Nach x auflösen, vom Minuszeichen aufwärts

Führt zu Drei oder mehr gleichzeitig das Eliminationsverfahren sowie die Determinante.

Quellen (1)

Beispielaufgaben

  • Ein Schnittpunkt - 2x + y = 8 und x − y = 1 schneiden sich in (3, 2). Die Determinante ist −3 und liegt beruhigend weit von der Null entfernt. Verschiebst du einen Koeffizienten um 0,01, wandert der Schnittpunkt um etwa 1,4 pro Einheit.
  • Parallel: Keine Lösung - Die zweite Gleichung ist das Doppelte der ersten, mit Ausnahme der Konstanten. Die Determinante ist 0. Die Geraden treffen sich nie. Auch die beste Algebra findet keinen Punkt, den es nicht gibt.
  • Identische Geraden - Jetzt wurde auch die Konstante verdoppelt. Die zweite Gleichung liefert also keine neuen Informationen.
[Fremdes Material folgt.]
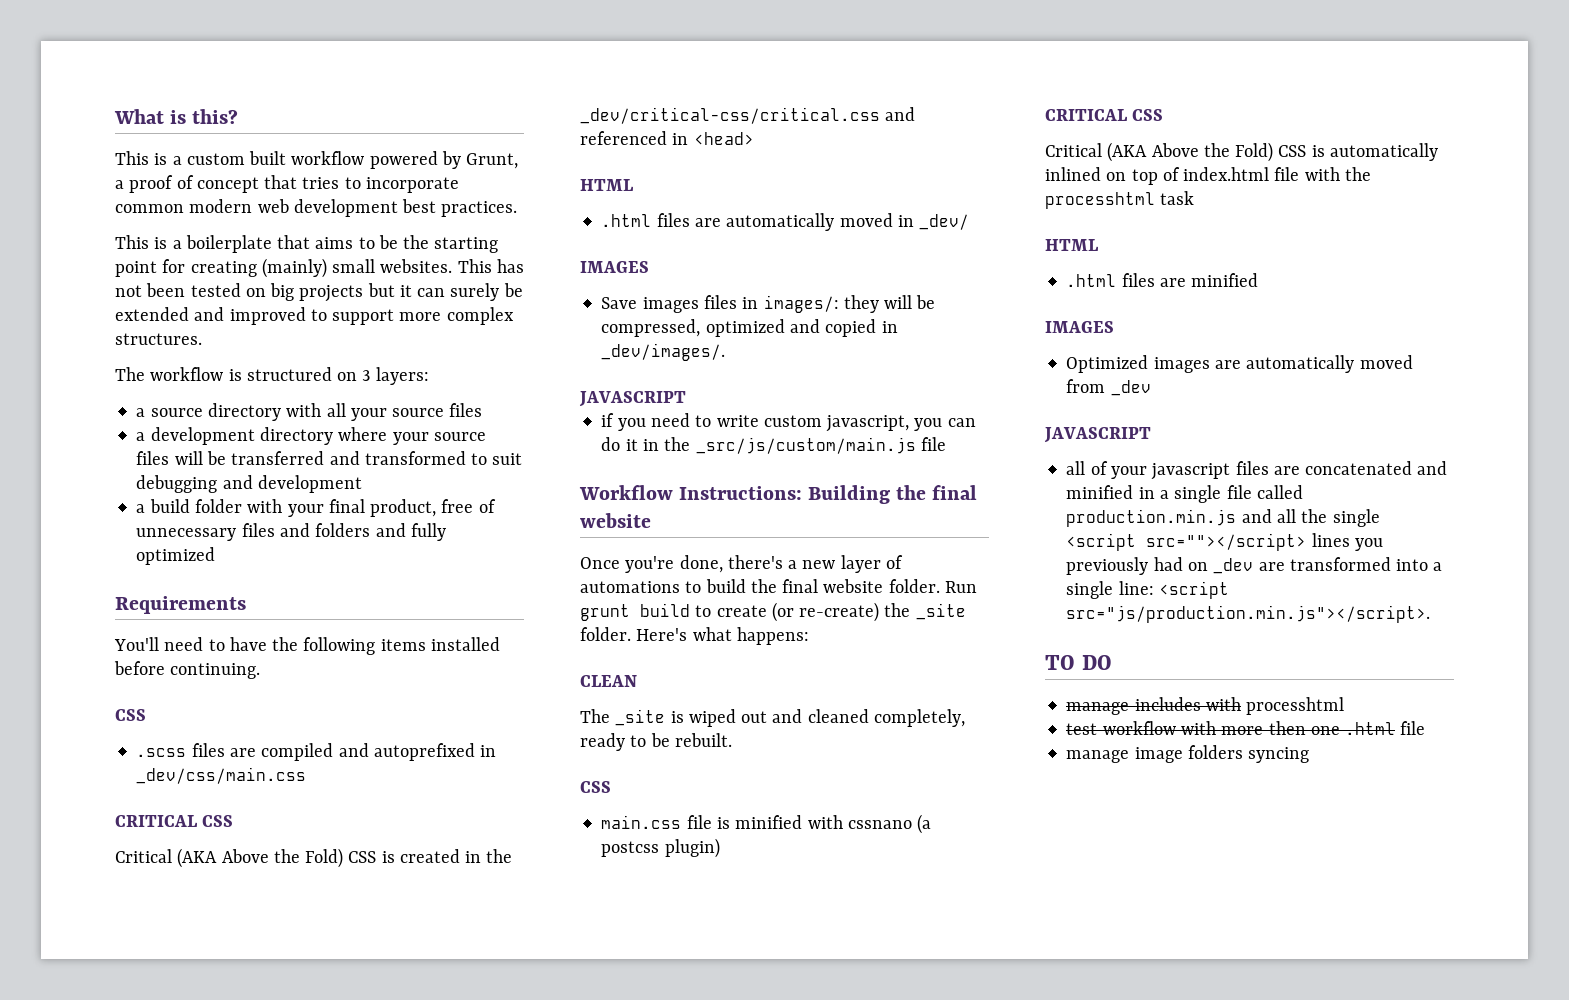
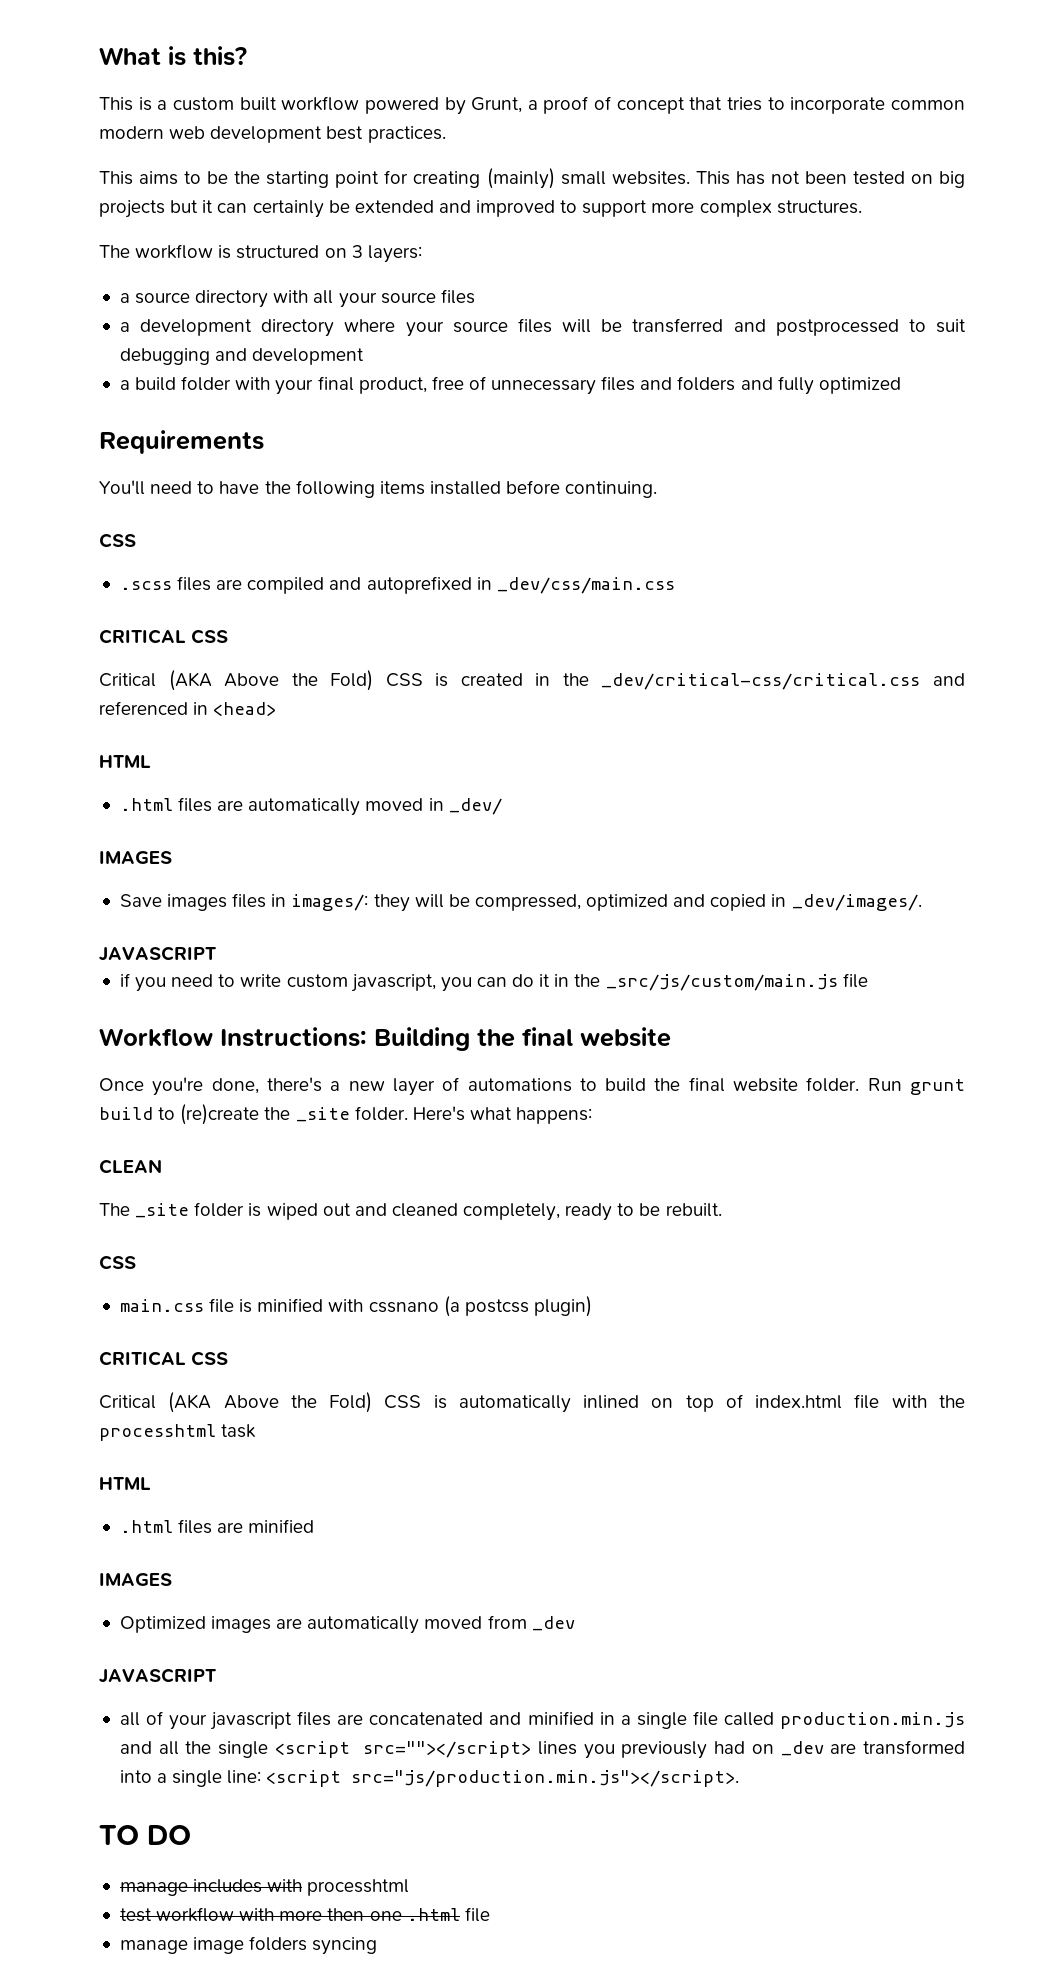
[154,235,311,253] is a boilerplate that -> (133, 178) none
[450,283,500,301] surely -> [252,200,324,218] certainly
[364,451,466,465] transformed -> [775,319,899,336] postprocessed
[716,602,880,622] create (or re-create) -> [180,1104,260,1125] (re)create
(666, 717) none -> [194,1202,245,1217] folder

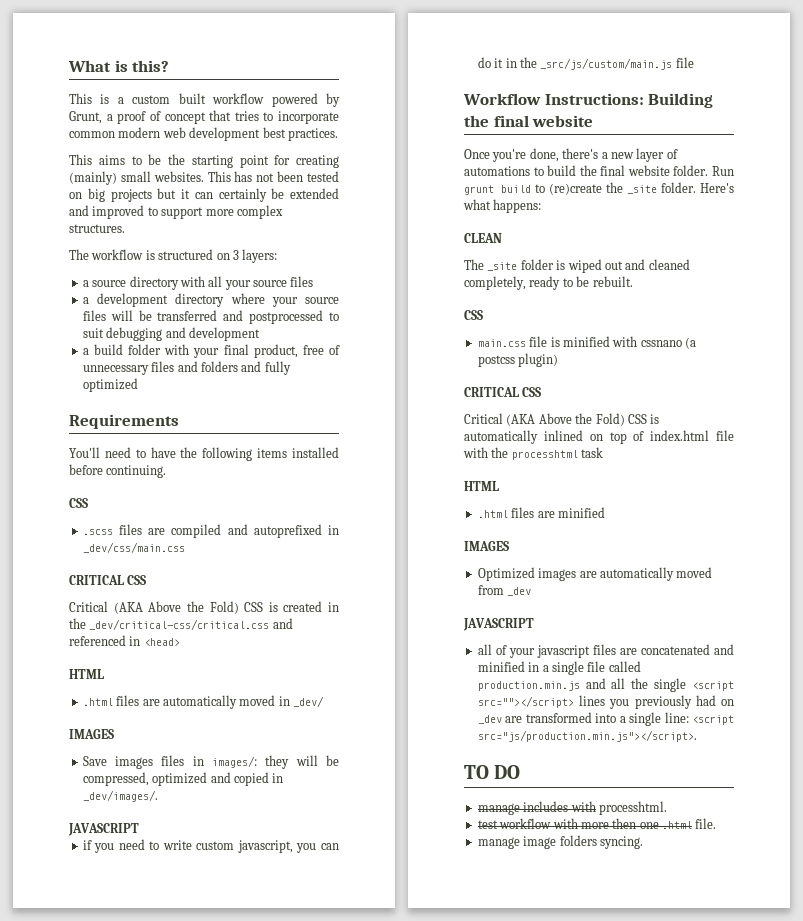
[307,1879,410,1896] processhtml -> [598,801,667,815] processhtml.
[464,1907,490,1922] file -> [695,818,717,829] file.
[312,1937,378,1955] syncing -> [599,836,643,849] syncing.

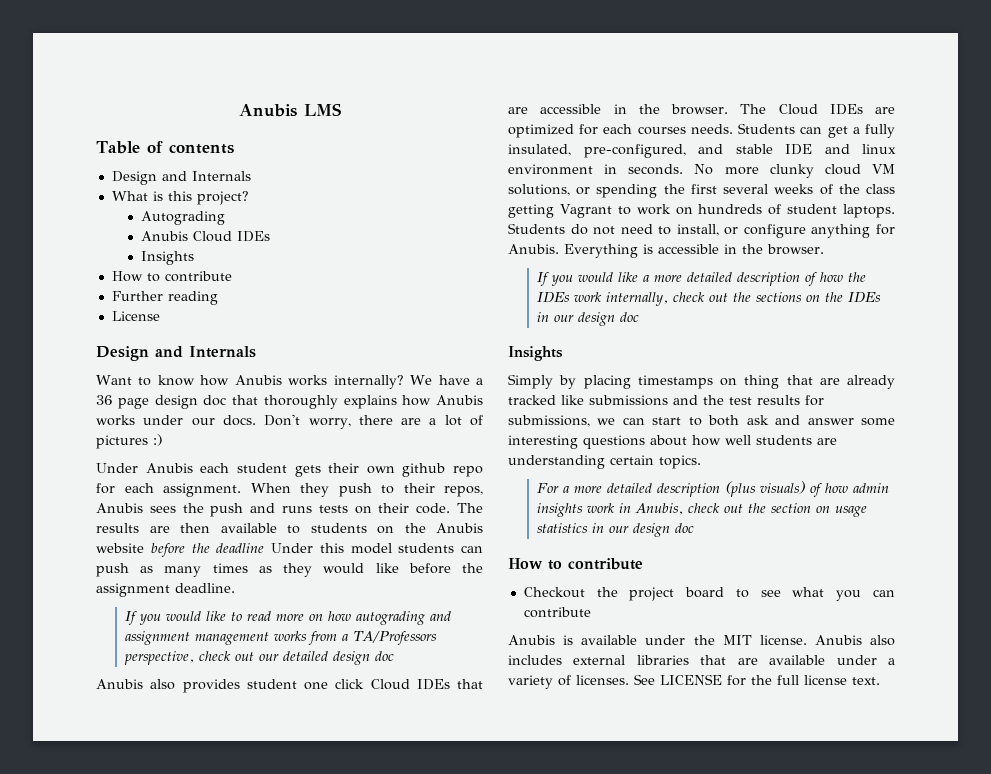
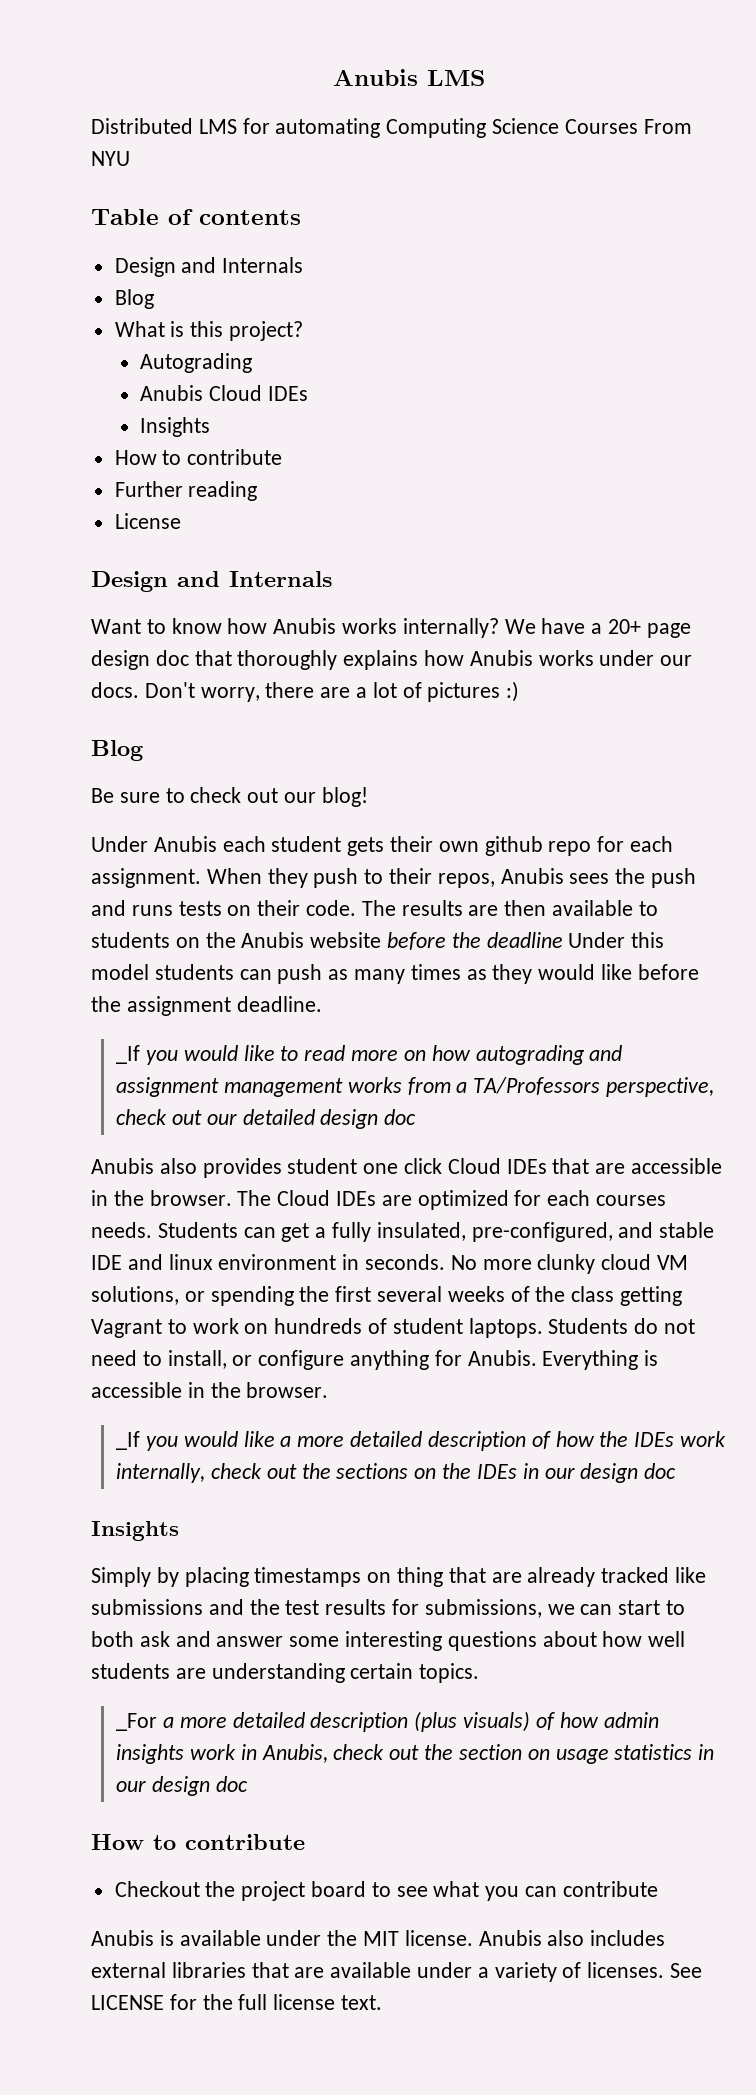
(341, 109) none -> [91,118,692,138] [91,151,130,166] // Distributed LMS for automating Computing Science Courses From NYU
(251, 176) none -> [114,289,154,309] // Blog
[96,395,112,405] 36 -> [608,619,642,634] 20+
(163, 440) none -> [91,740,143,761] [91,787,368,807] // Blog // Be sure to check out our blog!
[124,611,137,625] If -> [116,1045,141,1064] _If
[536,272,549,286] If -> [116,1431,141,1450] _If
[536,483,559,493] For -> [116,1713,158,1731] _For

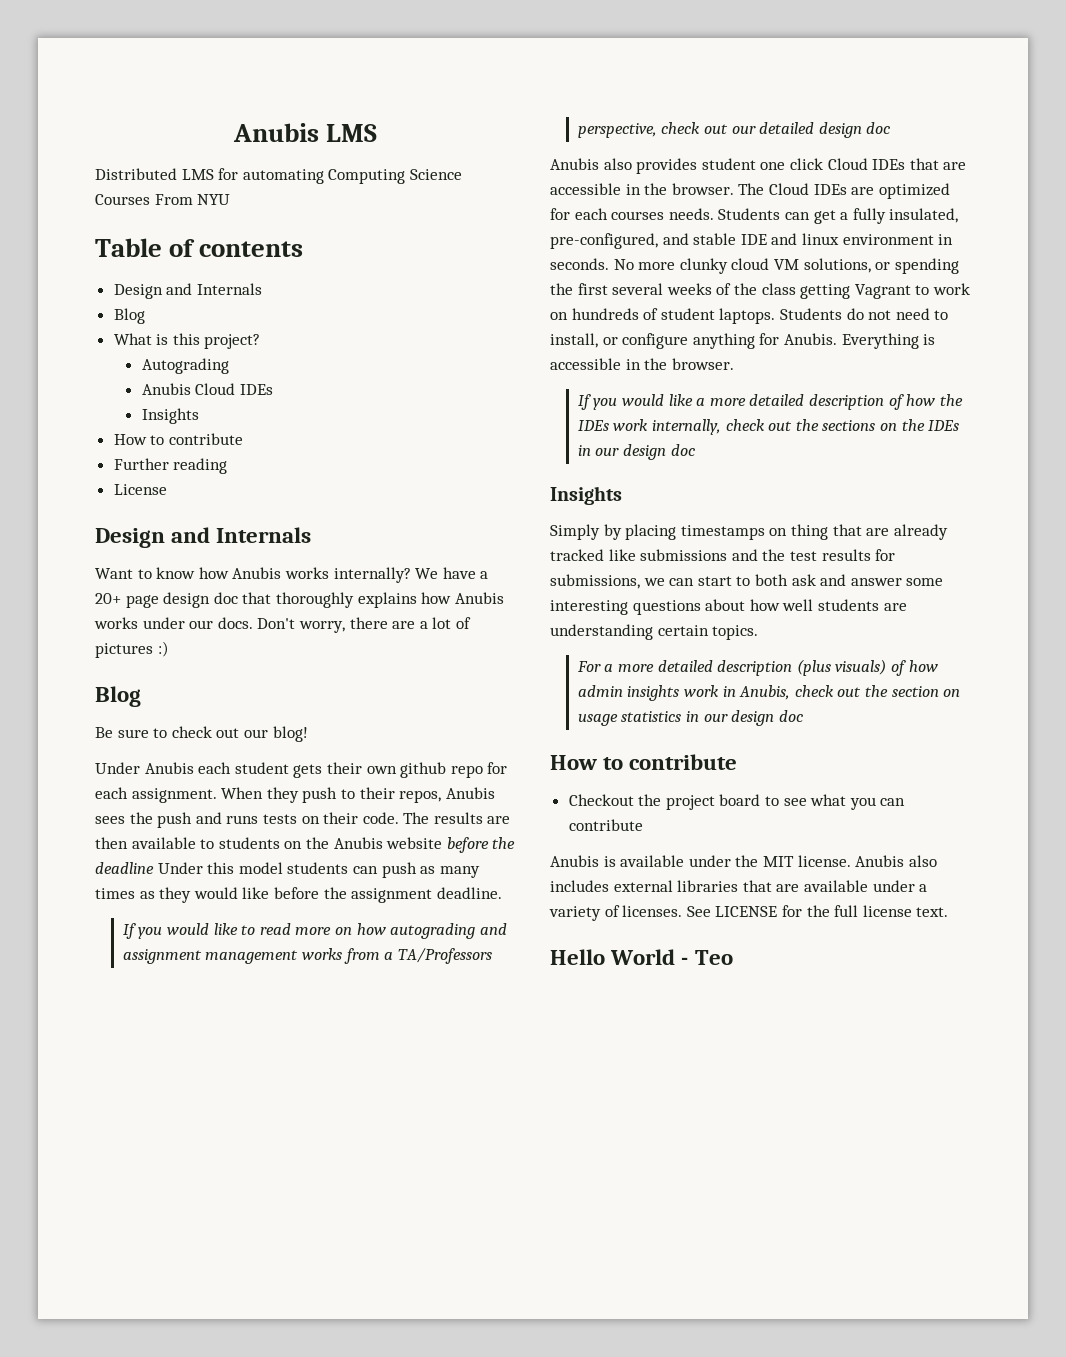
[116,1045,141,1064] _If -> [122,923,136,939] If
[116,1431,141,1450] _If -> [577,394,591,410] If
[116,1713,158,1731] _For -> [576,661,601,672] For
(383, 2002) none -> [550,949,733,965] // Hello World - Teo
Gleiche Determinante, dieselben parallelen Geraden, aber eine gegenteilige Schlussfolgerung: Jeder Punkt auf der Geraden ist eine Lösung.
  • Fast parallel - Eine Determinante von −0,02 statt 0. Es gibt weiterhin genau einen Schnittpunkt, und zwar bei (−146, 300). Eine kleine Verschiebung von a₁ um 0,01 zieht ihn jedoch um etwa 108 mit sich. Das ist eine Rate von 10.767 pro Einheit. Das Ergebnis ist rechnerisch einwandfrei und gleichzeitig völlig wertlos.